Wide schloss die Augen, öffnete sie wieder.

»Dieser … andere, den hast du nicht mal hier in der Stadt gesehen?«

»Nein, ich nicht, aber du vielleicht. Ich würde ihn nicht erkennen«, antwortete Sjögren.

»Wenn er es war«, sagte Wide.

»Du, Jon …«

»Ja?«

»Eine Frage nur: Warum beschäftigst du dich so sehr mit diesem ›Gesicht‹, das jetzt vielleicht einen Namen bekommen hat? Ich finde keine angemessene Erklärung.«

»Ich eigentlich auch nicht. Aber ich komme einfach nicht davon los. So was passiert manchmal.«

»Ich glaube, du hältst dich daran fest, weil du nichts Besseres zu tun hast. Was Sinnvolles.«

Darauf antwortete Wide nicht. Dann erkundigte er sich:

»Du erinnerst dich nicht zufällig, wie er hieß?«

»Ich hab darüber nachgedacht, während wir uns unterhalten haben. Aber ich bin nicht sicher. Ich glaube, er hieß Gunnar oder Gustav – nein, Gunnar, glaube ich, aber ganz sicher bin ich nicht.«

 

Wide kam vollkommen nüchtern nach Hause. Er setzte Wasser auf, gab das Kaffeepulver direkt in die Tasse, mischte es mit Milch und goss dann das kochende Wasser darüber.

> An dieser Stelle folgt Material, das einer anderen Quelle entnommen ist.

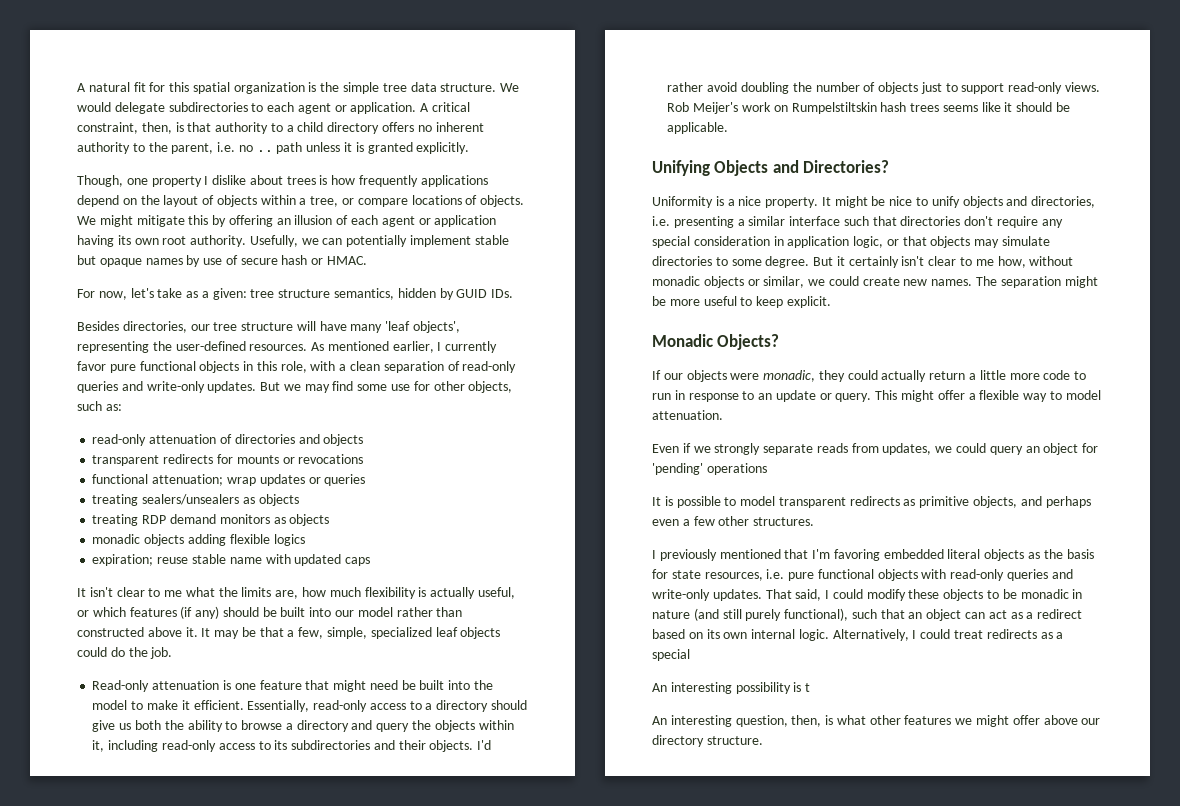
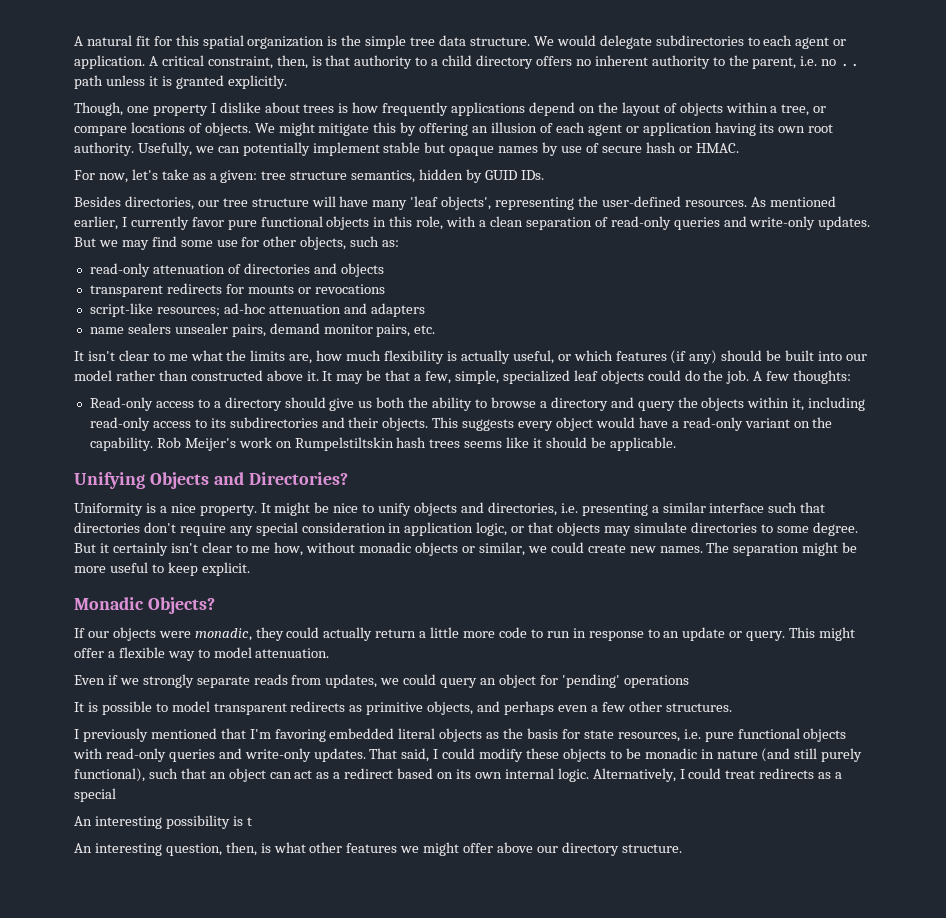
[92,474,366,486] [92,494,299,506] [92,514,330,526] [92,534,305,546] [92,554,371,566] functional attenuation; wrap updates or queries // treating sealers/unsealers as objects // treating RDP demand monitors as objects // monadic objects adding flexible logics // expiration; reuse stable name with updated caps -> [89,303,425,317] [89,323,436,337] script-like resources; ad-hoc attenuation and adapters // name sealers unsealer pairs, demand monitor pairs, etc.
[92,680,493,692] [92,700,368,712] // Read-only attenuation is one feature that might need be built into the model to make it efficient. Essentially, read-only -> [753,370,852,384] [89,397,153,411] A few thoughts: // Read-only
[477,740,492,750] [667,82,1100,94] I'd rather avoid doubling the number of objects just to support read-only views. -> [432,417,833,431] [89,437,153,451] This suggests every object would have a read-only variant on the capability.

Er trug die Tasse ins Schlafzimmer und hörte den Anrufbeantworter ab. Ard. Wide wählte die vertraute Nummer. Eine Minute später stand er da mit dem Hörer in der Hand, die dampfende Tasse auf dem Schreibtisch, und sah den Dampf auf dem Monitor des Computers gespiegelt.

Kajsa Lagergren war verschwunden, und das Bild, das er in diesem Moment von ihr vor Augen hatte, war ihre abwehrende Geste, als er versucht hatte, seinen Anteil der Taxifahrt zu bezahlen.